Elles sont le miel de toutes les sectes et dictatures, écosystèmes foireux et autres affaires de sang contaminé.
Le mensonge, c’est l’action honteuse par excellence, celle qu’on n’est capable de légitimer qu’à soi-même, c’est dire si elle est illégitime. Parce qu’il y a toujours une bonne raison de mentir et elle est le plus souvent égoïste. Le mensonge pieux soi-disant pour éviter de blesser est le premier que l’on se fait à soi-même. On ne ment pas pour ne pas perdre quelqu’un, on ment parce qu’on n’a pas fait notre choix et qu’on ne veut pas laisser l’autre décider avant. Et c’est pareil tout le temps, à plus ou moins grande échelle. Après, on peut toujours me dire que le fait de mentir sur une nuit adultère n’a ni la même importance ni la même incidence que des troupes américaines envoyées en Irak par exemple, mais, là encore, ça n’est pas sûr. Il n’y a pas plus de légitimité d’un point de vue que de l’autre, encore que l’intérêt collectif pourrait même être plus facilement invocable. D’un point de vue moral, les deux sont hautement condamnables : c’est une action au détriment d’un individu ou de plusieurs. Et d’un point de vue de liberté fondamentale, s’autoriser, c’est autoriser autrui. Mentir, c’est donc légitimer n’importe quoi également rien que par le fait de mentir parce qu’en le faisant, on accepte ipso facto que d’autres le fassent. Alors, voilà : si le monde va mal, c’est parce que le monde ment. Tout le monde. Tout le monde se pollue d’informations tronquées, biaisées, bien ou mal argumentées dans des buts inavoués et inavouables. Voilà le problème. C’est comme de balancer ses papiers de bonbons par la fenêtre.

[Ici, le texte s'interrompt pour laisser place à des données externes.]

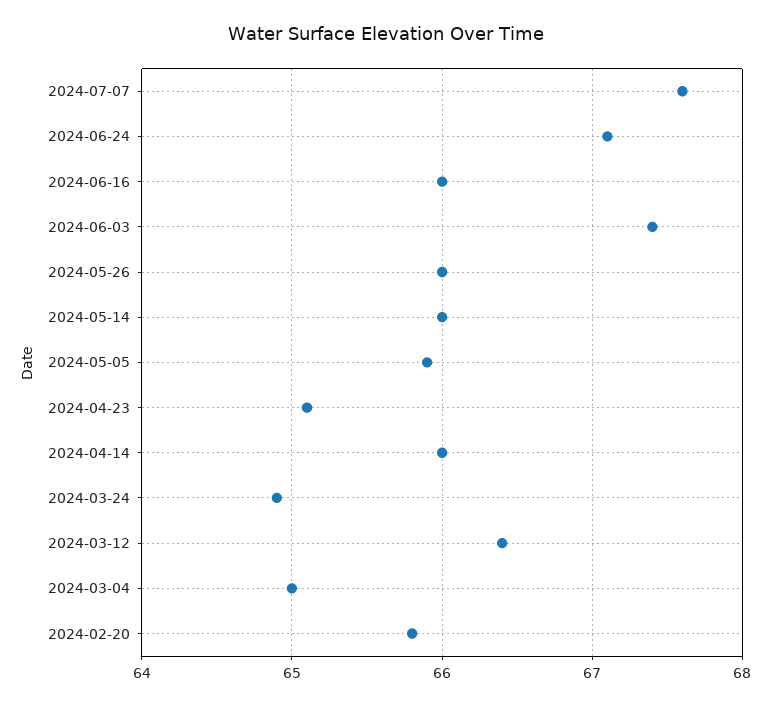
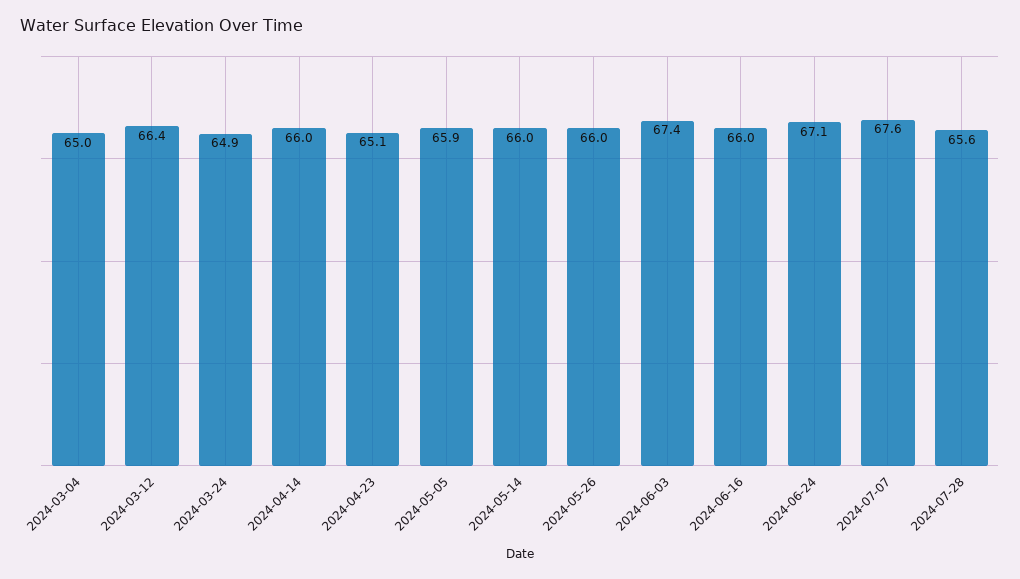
2024-02-20: 65.8 -> none
2024-07-28: none -> 65.6

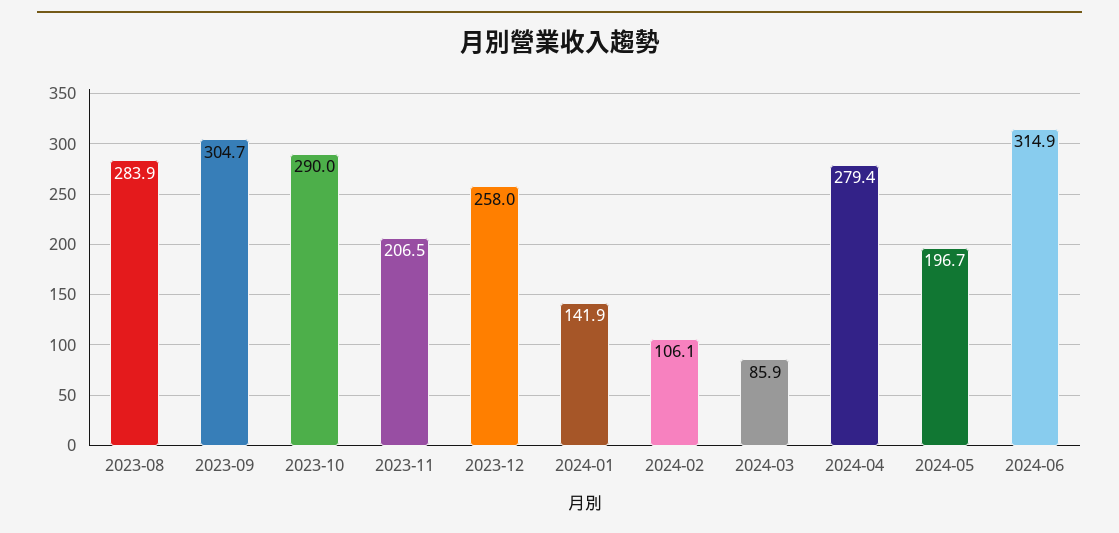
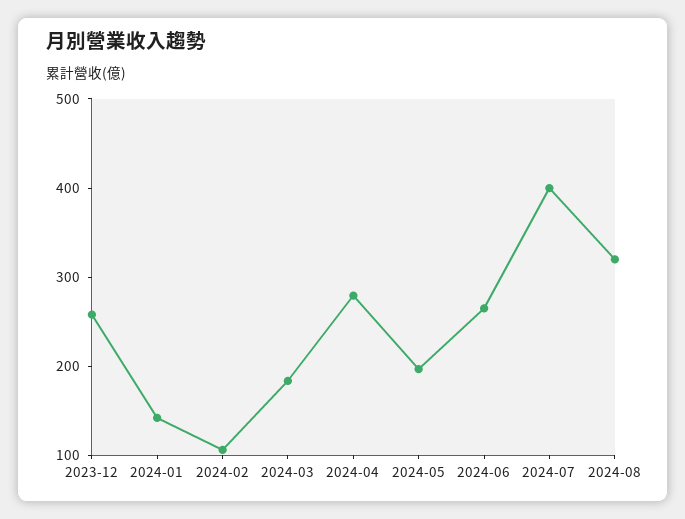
2023-08: 283.9 -> none
2023-09: 304.7 -> none
2023-10: 290 -> none
2023-11: 206.5 -> none
2024-03: 85.9 -> 180
2024-06: 314.9 -> 260
2024-07: none -> 400
2024-08: none -> 320

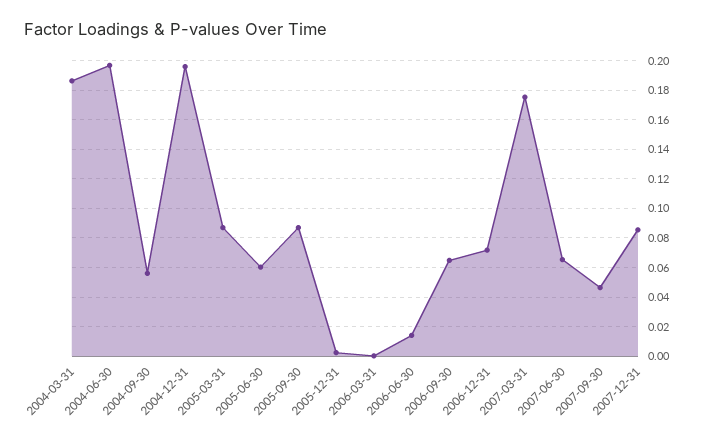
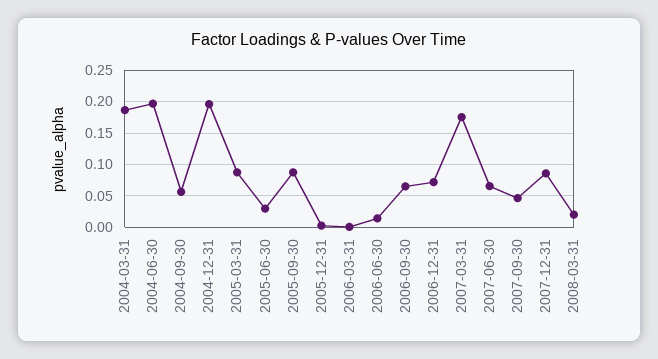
2005-06-30: 0.06 -> 0.03
2008-03-31: none -> 0.02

Dès que quelqu’un ment, il décide de continuer à pourrir le monde en cachette.
Maintenant, il est 4 heures de l’après-midi et un bref coup de fil au miroir confirme la thèse de la mouche : j’ai l’air d’une mouette dégazée. Si l’autre ne m’appelle pas très vite pour me dire toute la vérité sur ce qu’il foutait samedi dernier à 2h30 du matin et ne s’excuse pas d’avoir agi comme un connard, il dégage. Et je mens pas. Paf, la mouche.